• Exercise description: For the listing below, return the line containing "2025-03-26 20:58:30: 0.0088 -> none", the line containing "2025-03-26 20:58:46: none -> 0.0063", and all lines in between, exactly as written and nothing else.

• Data records:
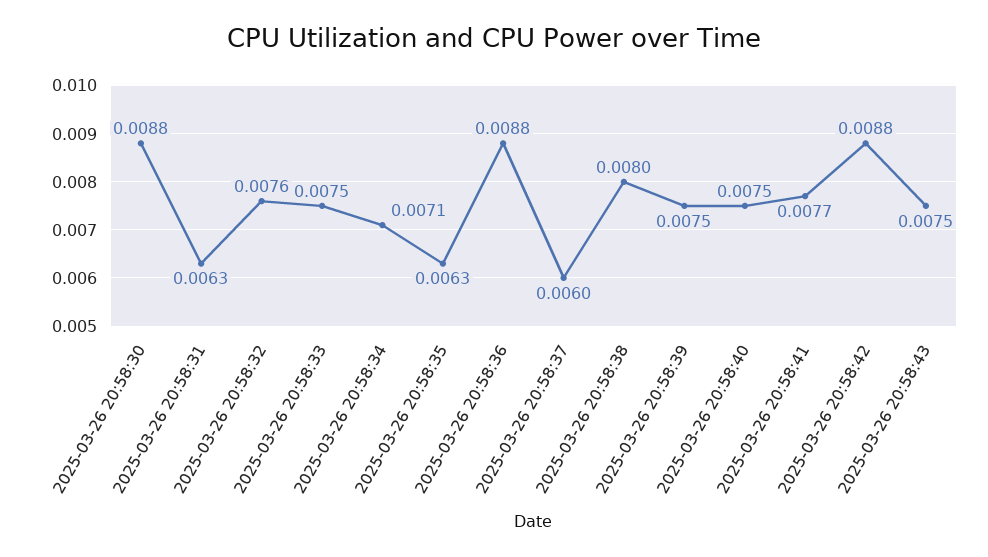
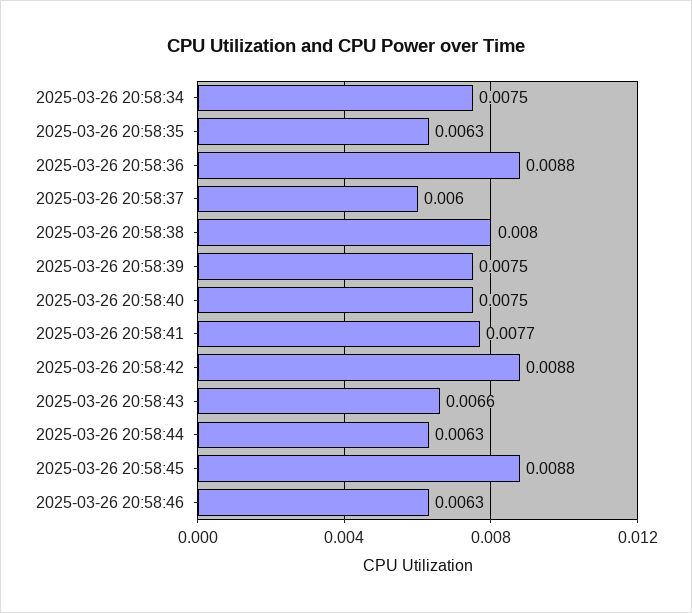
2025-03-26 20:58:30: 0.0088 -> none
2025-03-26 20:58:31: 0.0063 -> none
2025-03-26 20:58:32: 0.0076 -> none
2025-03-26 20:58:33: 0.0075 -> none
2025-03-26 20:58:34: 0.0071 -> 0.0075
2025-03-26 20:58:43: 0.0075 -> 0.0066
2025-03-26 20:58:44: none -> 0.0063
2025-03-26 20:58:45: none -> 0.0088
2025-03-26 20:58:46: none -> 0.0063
--
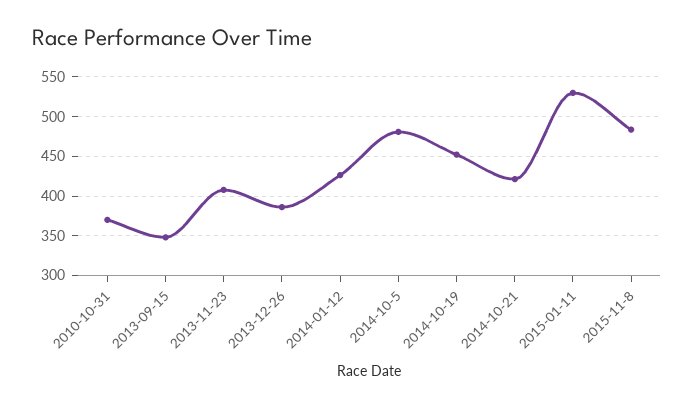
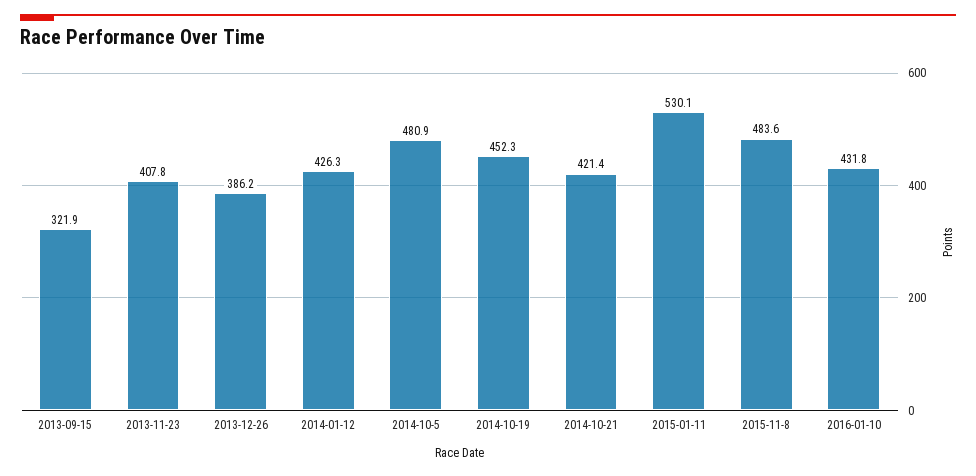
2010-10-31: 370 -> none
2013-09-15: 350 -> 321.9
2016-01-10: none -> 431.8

• Output:
2025-03-26 20:58:30: 0.0088 -> none
2025-03-26 20:58:31: 0.0063 -> none
2025-03-26 20:58:32: 0.0076 -> none
2025-03-26 20:58:33: 0.0075 -> none
2025-03-26 20:58:34: 0.0071 -> 0.0075
2025-03-26 20:58:43: 0.0075 -> 0.0066
2025-03-26 20:58:44: none -> 0.0063
2025-03-26 20:58:45: none -> 0.0088
2025-03-26 20:58:46: none -> 0.0063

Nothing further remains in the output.